(Records contained in a dataset)

____

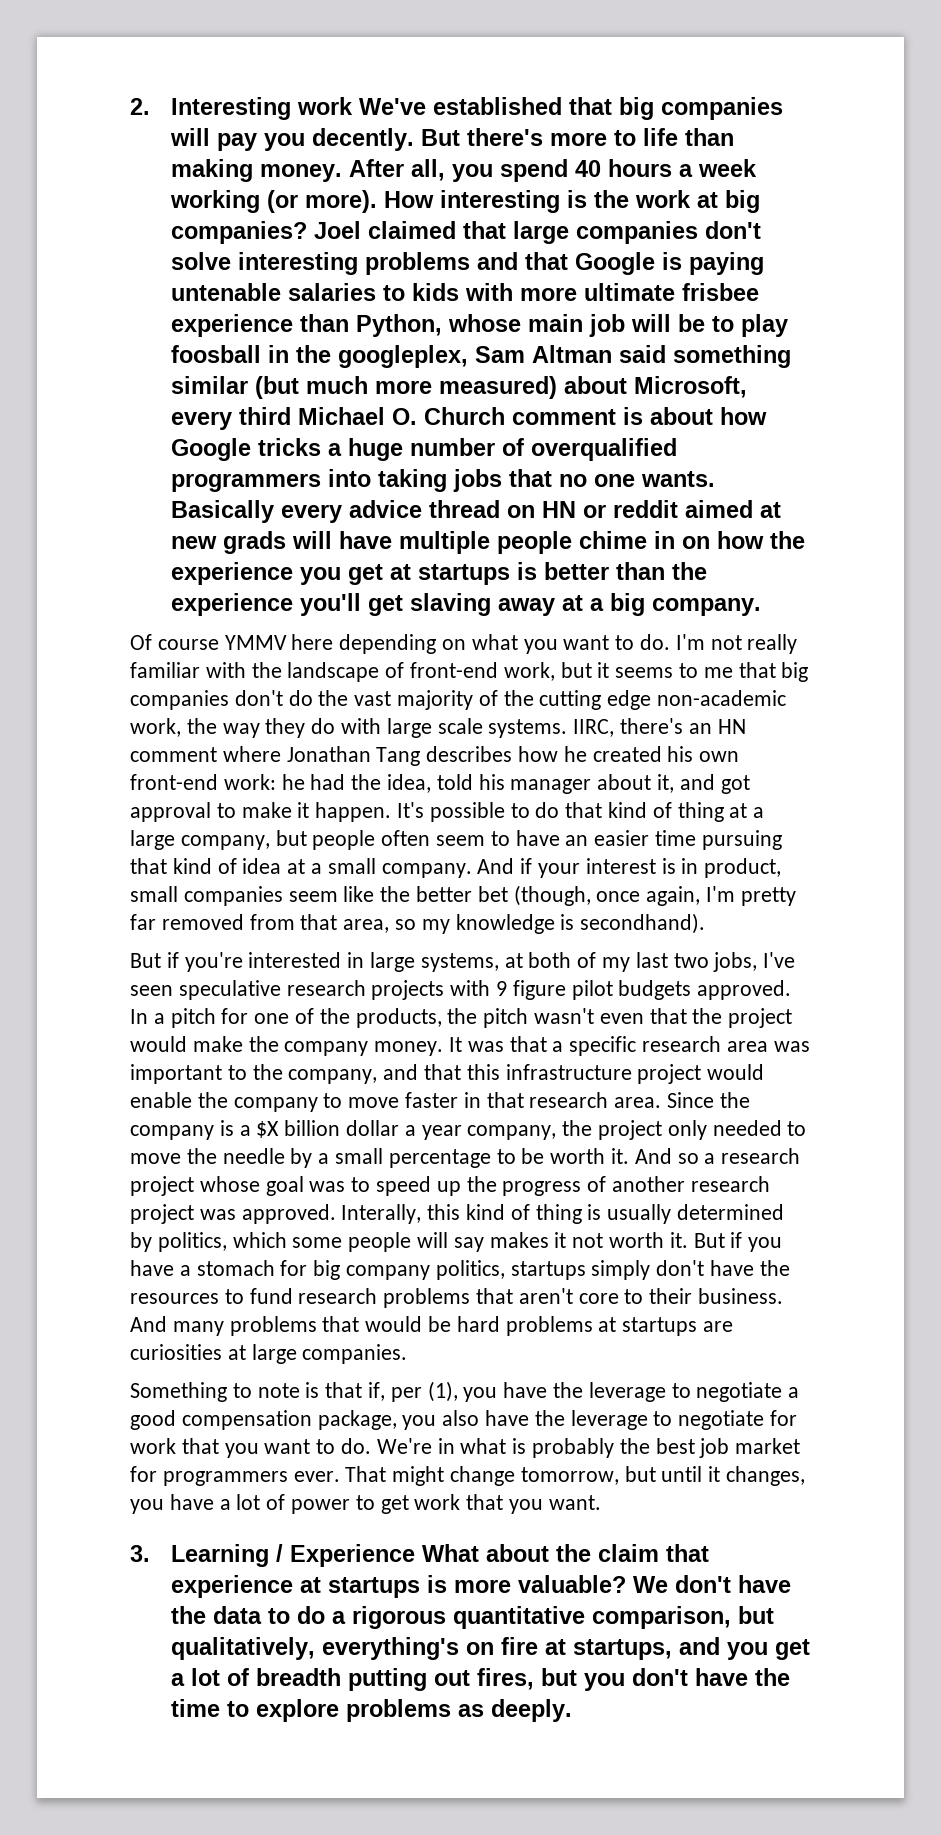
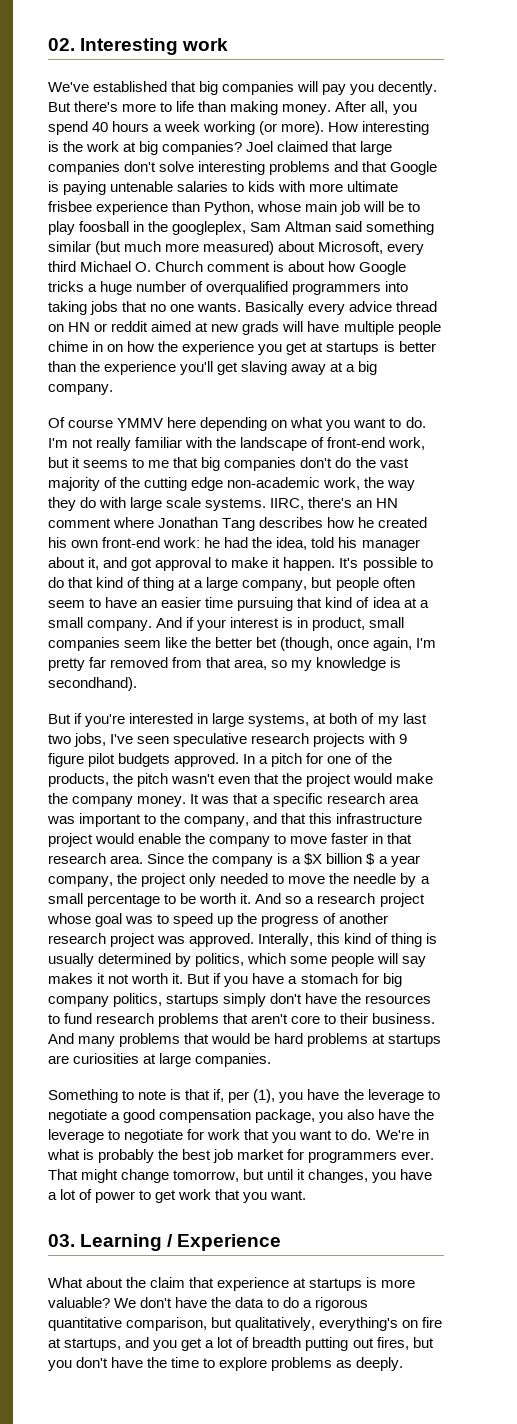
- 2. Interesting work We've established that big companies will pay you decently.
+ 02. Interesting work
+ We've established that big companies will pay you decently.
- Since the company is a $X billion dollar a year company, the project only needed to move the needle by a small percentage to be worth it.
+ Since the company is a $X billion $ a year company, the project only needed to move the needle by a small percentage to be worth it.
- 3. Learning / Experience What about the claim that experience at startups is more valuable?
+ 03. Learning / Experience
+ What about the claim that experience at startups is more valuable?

____

### [YOUR OBJECTIVE]
Please return all lines above in which the string "Learning" is found.

### [THE ANSWER]
- 3. Learning / Experience What about the claim that experience at startups is more valuable?
+ 03. Learning / Experience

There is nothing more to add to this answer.